It”s hard to imagine that there is any place in the world world that has been untouched by modern civilization. The Internet, cell phones, and computers are now so ingrained in our culture that life without these modern conveniences seems impossible. Most people, in fact, would probably claim that they couldn”t live without them.
While this is certainly not true, it is hard to think back to a time before even toilets existed. However, that”s exactly the kind of life one completely isolated civilization is leading on a remote island.
The North Sentinel Island
North Sentinel Island is part of the Andaman and Nicobar Islands in the Bay of Bengal Ocean. It is located between Myanmar and Indonesia and is home to a completely isolated tribe of people. This Sentinelese tribe is so hostile to external contact that the island has been dubbed the “hardest place to visit” in the world.
Very little is known about the Sentinelese. Their language, culture and settlements are all, for the most part, unknown. They live in a very dense forest, hiding them from the rest of the world. What we do know about the Sentinelese is that they are hunter-gatherers. They do not farm. Instead, they live on fruits, fish, tubers, wild pigs, lizards and honey.
In August of 1981, the ship Primrose grounded on the North Sentinel Island reef.

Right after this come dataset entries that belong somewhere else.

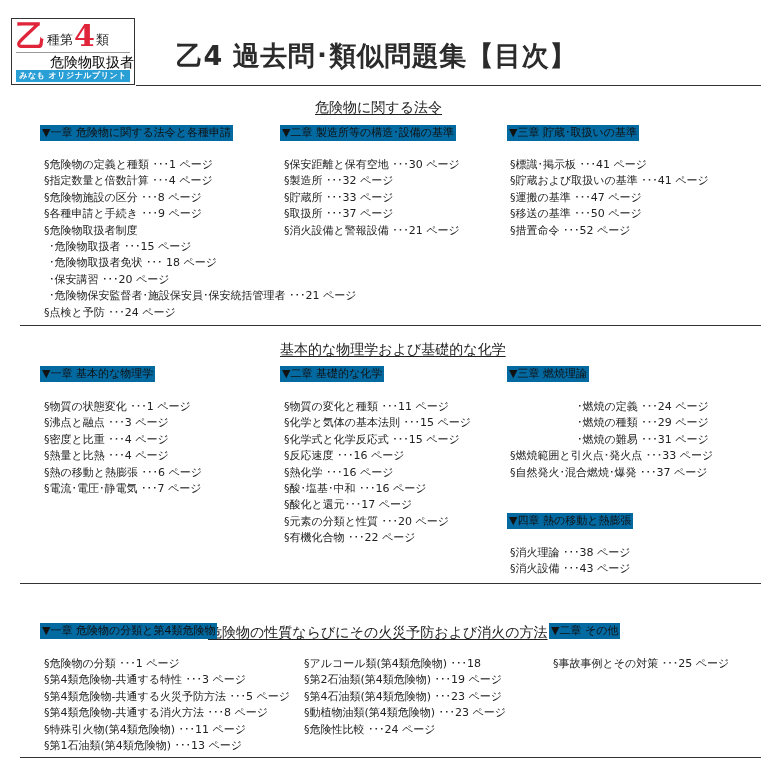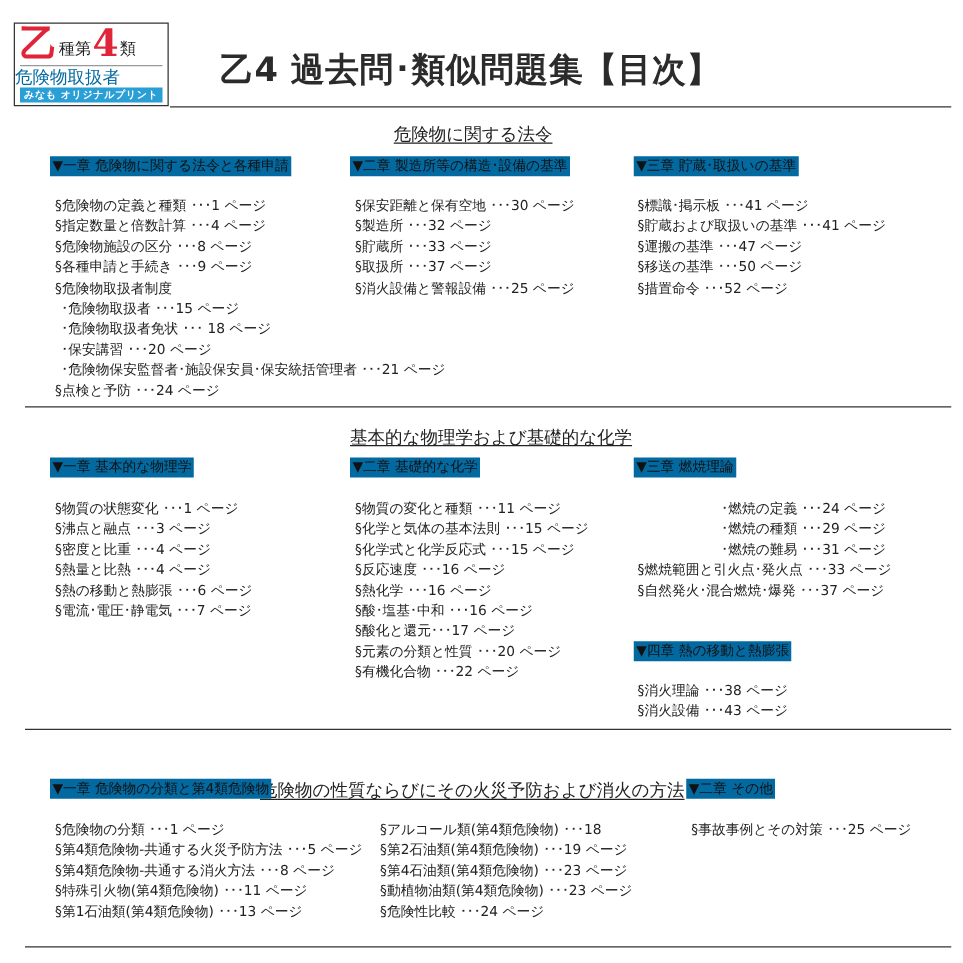"危険物取扱者" .logo .row2 { color: #0369a1 -> #000000; text-align: left -> right }
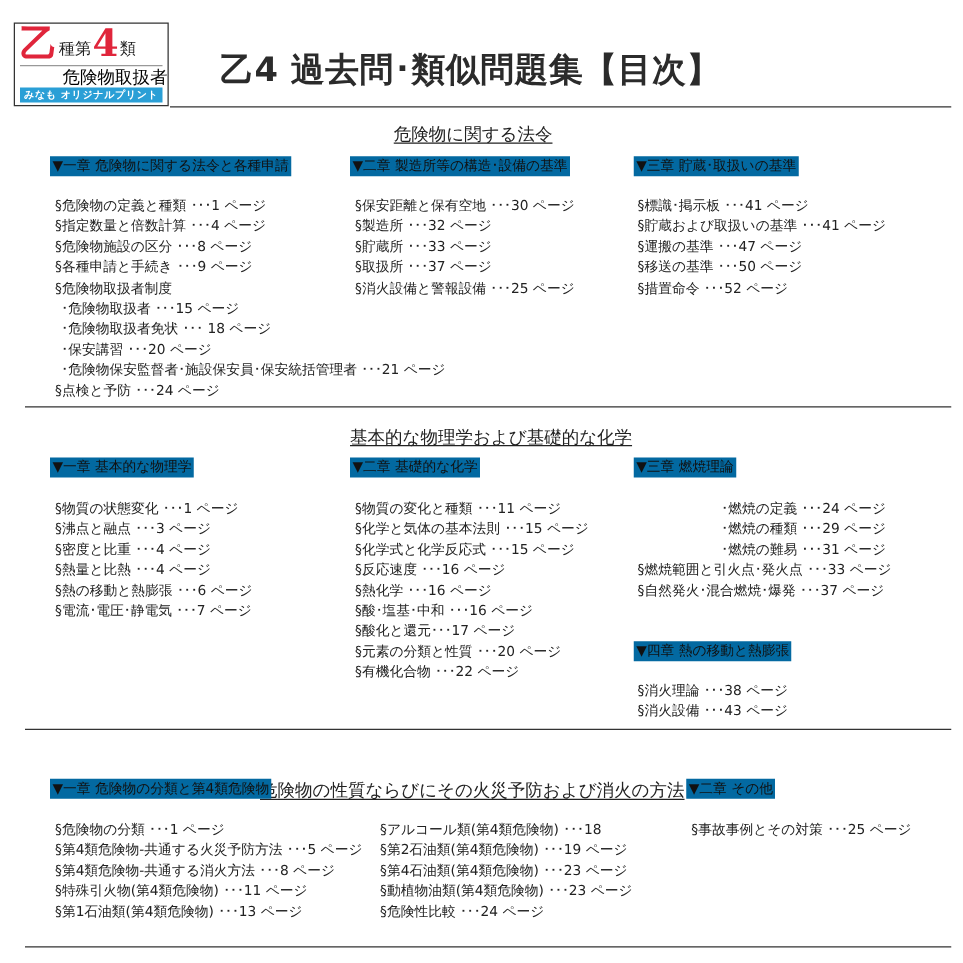"§消火設備と警報設備 ･･･25 ページ" span.item { text: 25 -> 21 }
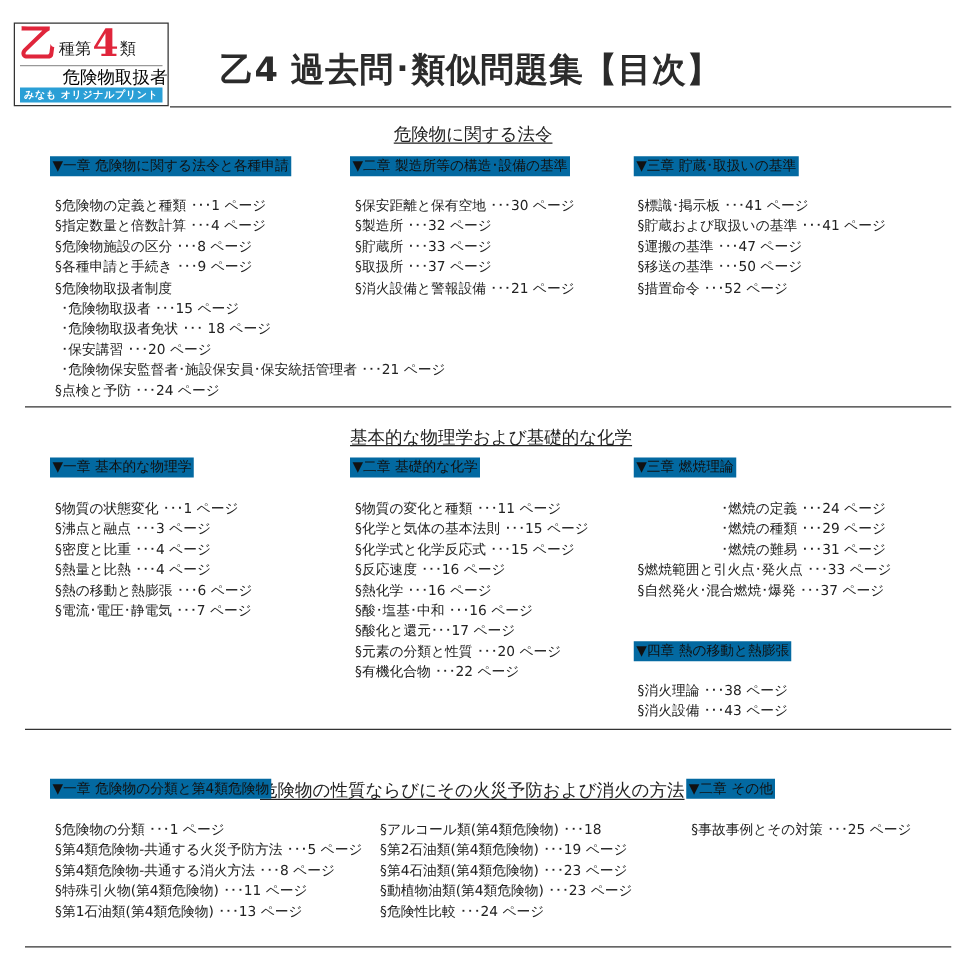"§第4類危険物-共通する特性 ･･･3 ページ" span.item { html: none -> <span>§第4類危険物-共通する特性 ･･･3 ページ</span> }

A few days later, crewmen on the immobile vessel observed that “small black men were carrying spears and arrows and building boats on the beach.” The captain of the Primrose radioed for an urgent drop of firearms so the crew could defend themselves, but did not receive them. Heavy seas kept the islanders away from the ship. After a week, the crew were rescued by a helicopter working under contract to the Indian Oil And Natural Gas Commission
No matter who you are, if you land on this island, the locals will greet you with spears and arrows. Gifts of food and clothing are of no importance to them. They were even hostile in response to rescue missions. In the aftermath of the disastrous tsunami that had hit the Indian Ocean in December 2004, a group of rescuers reached out to the Sentinelese in an Indian Navy helicopter. They wanted to find and help survivors, although chances were slim. They tried dropping food parcels to the ground, but they were met with hostility. A sole Sentinelese warrior emerged from the dense jungle and shot an arrow at the helicopter.
Technically, India has sovereignty over North Sentinel Island. However, after several failed attempts to make friendly contact with them since 1964, the Indian government has finally backed away. All visits to the island are banned. The Indian Navy has enforced a 3-mile buffer zone to keep tourists, explorers and other meddlers away.
Researchers still salivate at the thought of studying these indigenous people, but it appears that their efforts will no longer be welcomed or granted. It”s hard to imagine living in such seclusion, but it appears that the Sentinelese prefer life that way.